Serum is the clear, yellowish liquid portion of blood that remains after the blood has clotted. It is essentially blood plasma from which clotting factors and blood cells have been removed. This fluid is a complex mixture of various substances dissolved in water, making it a valuable sample for medical analysis.
The Key Difference Between Serum and Plasma
Understanding serum requires distinguishing it from plasma. The primary difference lies in the presence of clotting factors. When a blood sample is collected, it can either be allowed to clot naturally or be prevented from clotting through the addition of an anticoagulant.
If the blood is allowed to clot, the coagulation process occurs, where soluble proteins like fibrinogen are converted into insoluble fibrin strands, forming a clot. After clotting, the sample is centrifuged, spinning down blood cells and the clot. The remaining clear liquid at the top is serum, characterized by the absence of fibrinogen and other clotting factors. In contrast, plasma is obtained by centrifuging blood before it clots, meaning it still contains all clotting factors, including fibrinogen.
Major Components of Serum
Serum is predominantly composed of water (around 90%), containing numerous substances that reflect the body’s physiological state. These components are categorized into several groups, each with specific functions.

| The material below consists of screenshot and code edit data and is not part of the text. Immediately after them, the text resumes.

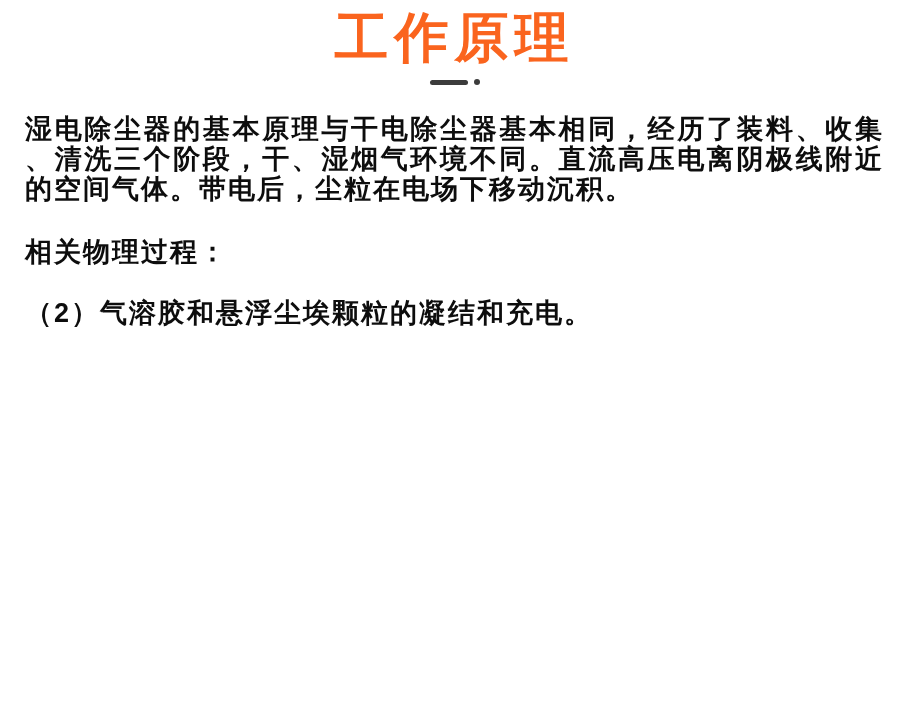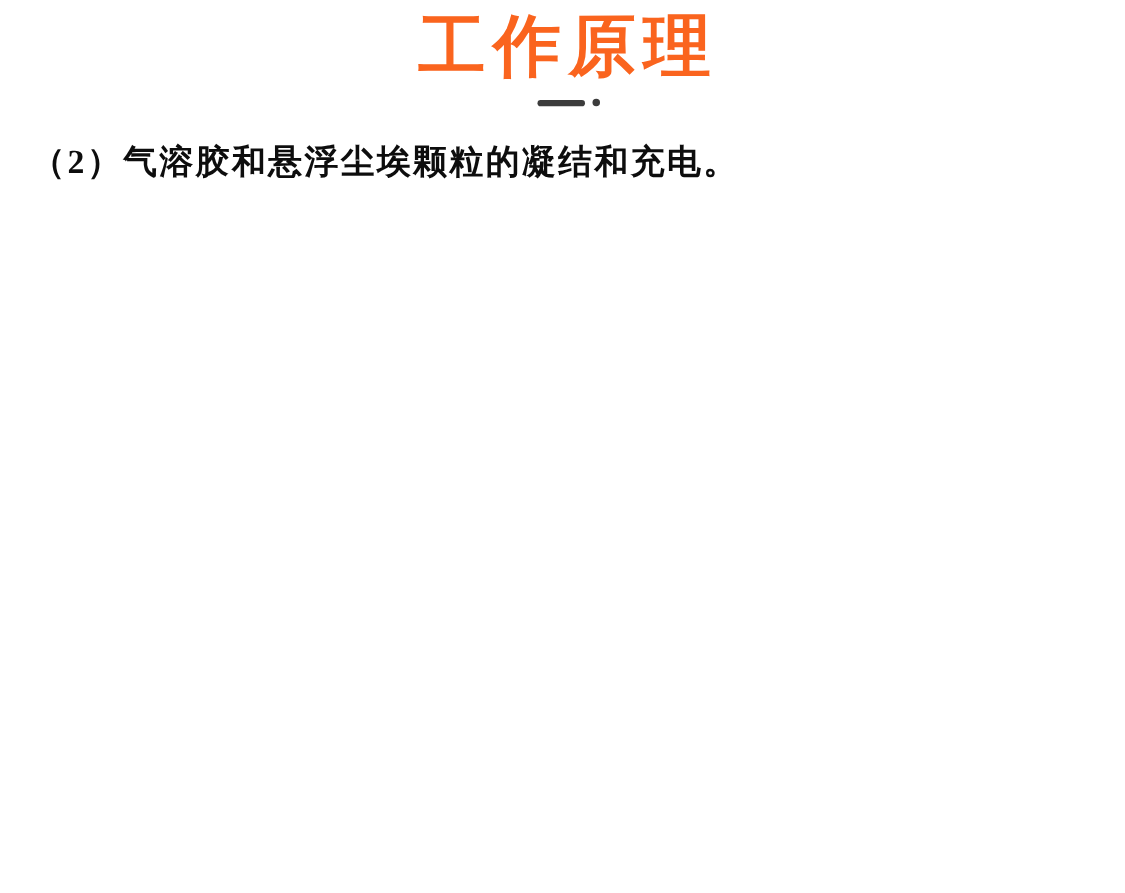--- a/index.html
+++ b/index.html
@@ -17,7 +17,6 @@
     height: 714px;
     padding: 6px 16px 12px 25px;
     background: #ffffff;
-    font-family: Liberation Serif, serif;
   }
   .title {
     text-align: center;

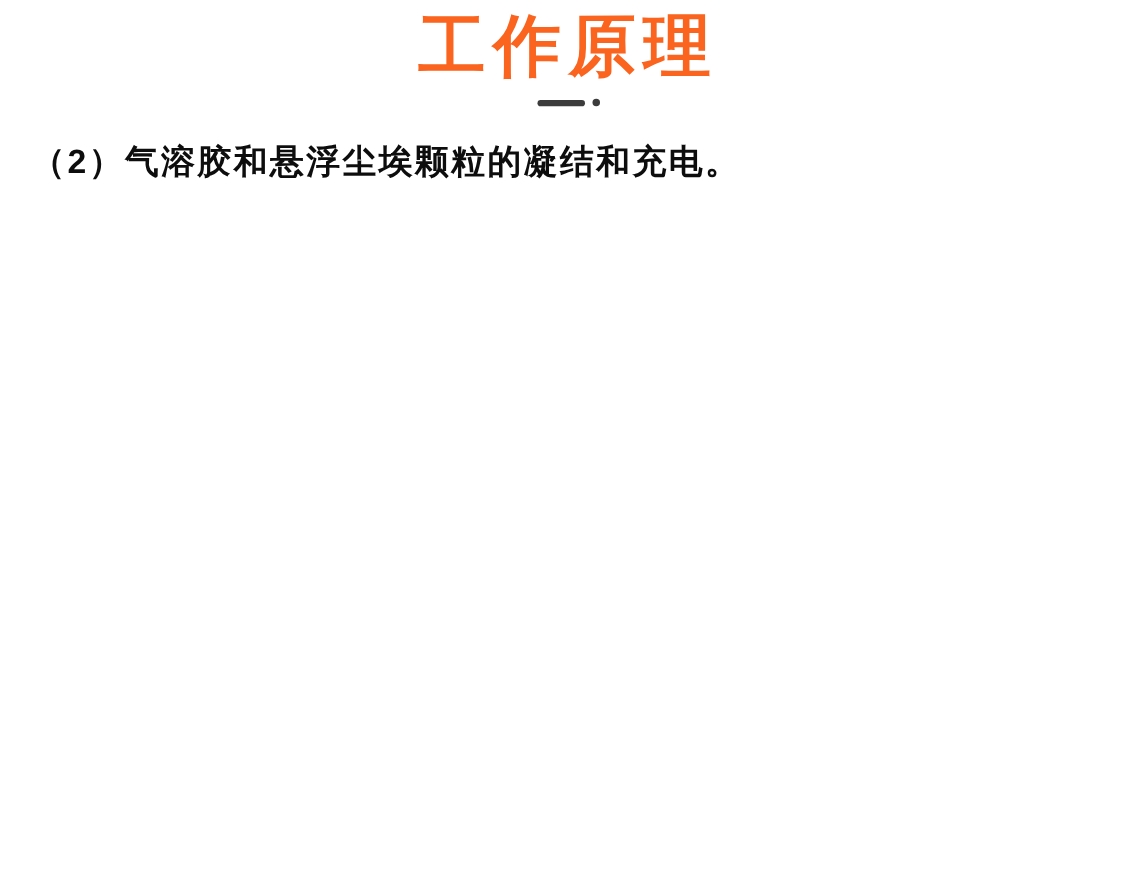--- a/index.html
+++ b/index.html
@@ -84,6 +84,7 @@
     <span class="divider-dot"></span>
   </div>
 
+  <p class="para">湿电除尘器的基本原理与干电除尘器基本相同，经历了装料、收集、清洗三个阶段，干、湿烟气环境不同。直流高压电离阴极线附近的空间气体。带电后，尘粒在电场下移动沉积。</p>
 
 
 

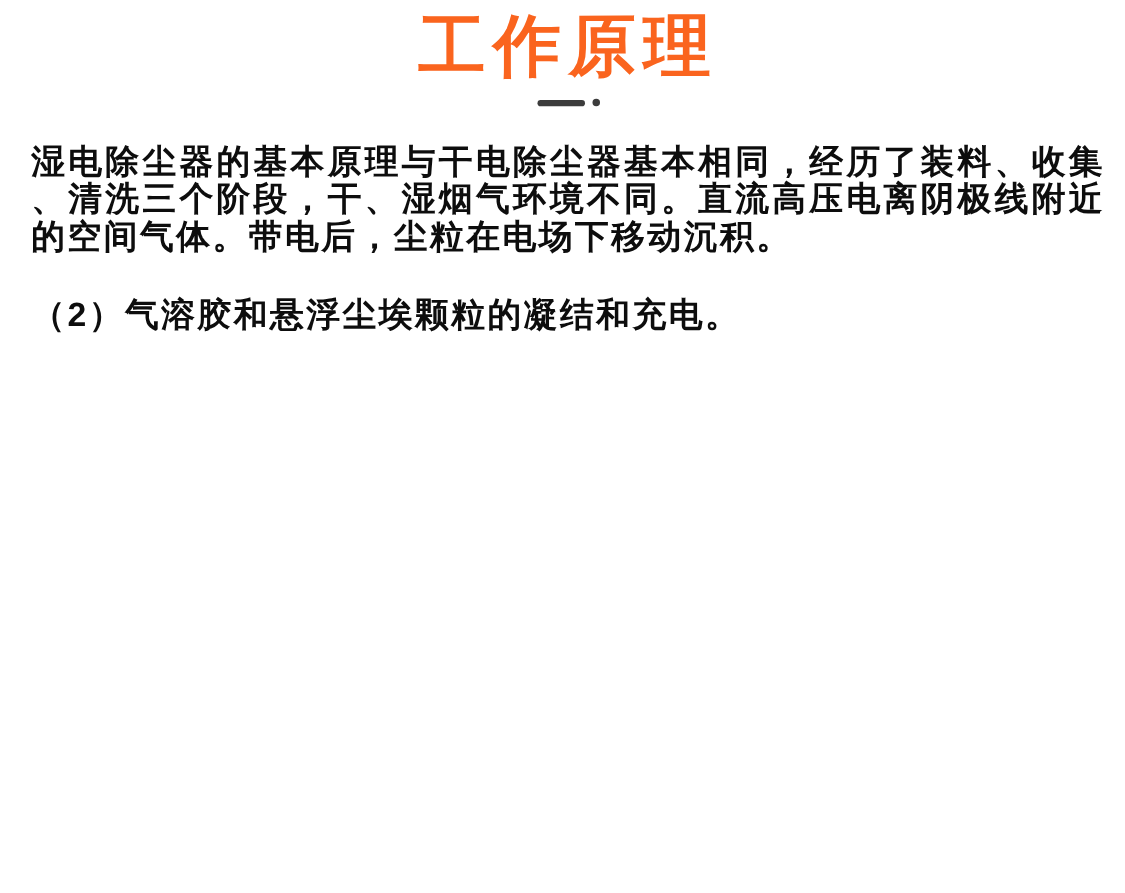--- a/index.html
+++ b/index.html
@@ -87,6 +87,7 @@
   <p class="para">湿电除尘器的基本原理与干电除尘器基本相同，经历了装料、收集、清洗三个阶段，干、湿烟气环境不同。直流高压电离阴极线附近的空间气体。带电后，尘粒在电场下移动沉积。</p>
 
 
+  <p class="para heading">相关物理过程：</p>
 
   <p class="list-item">（2）气溶胶和悬浮尘埃颗粒的凝结和充电。</p>
 </div>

Proteins are a significant portion of serum, with albumin being the most abundant. Albumin helps maintain the osmotic pressure of blood, preventing fluid from leaking out of blood vessels, and also transports hormones and fatty acids. Globulins, including antibodies, play a central role in the immune system by defending against viruses and bacteria.
Serum also contains electrolytes, such as sodium, potassium, chloride, and calcium. These electrolytes are fundamental for maintaining the body’s fluid balance, pH levels, and proper nerve and muscle function. Nutrients like glucose and amino acids are present, serving as energy sources and building blocks for cells. Hormones, chemical messengers that regulate bodily functions, and metabolic waste products like urea and creatinine, removed by the kidneys, are also found in serum.
The Role of Serum in Diagnostics
Analyzing serum provides insights into an individual’s health, making it an important tool in medical diagnostics. The concentrations of various components in serum can indicate the presence of diseases or how well organs are functioning. For instance, common blood tests like a Comprehensive Metabolic Panel (CMP) or a Basic Metabolic Panel (BMP) measure the levels of electrolytes, glucose, and waste products in serum.
Measuring glucose levels in serum is routinely used to diagnose and monitor diabetes, as elevated levels can signal impaired sugar metabolism. Similarly, assessing serum creatinine and urea levels helps evaluate kidney function, as increased concentrations may suggest kidney impairment. Electrolyte imbalances, detected through serum analysis, can point to conditions like dehydration or kidney disorders. The presence and levels of specific antibodies in serum are also used in serology tests to detect past or current infections, or to confirm immunity after vaccination.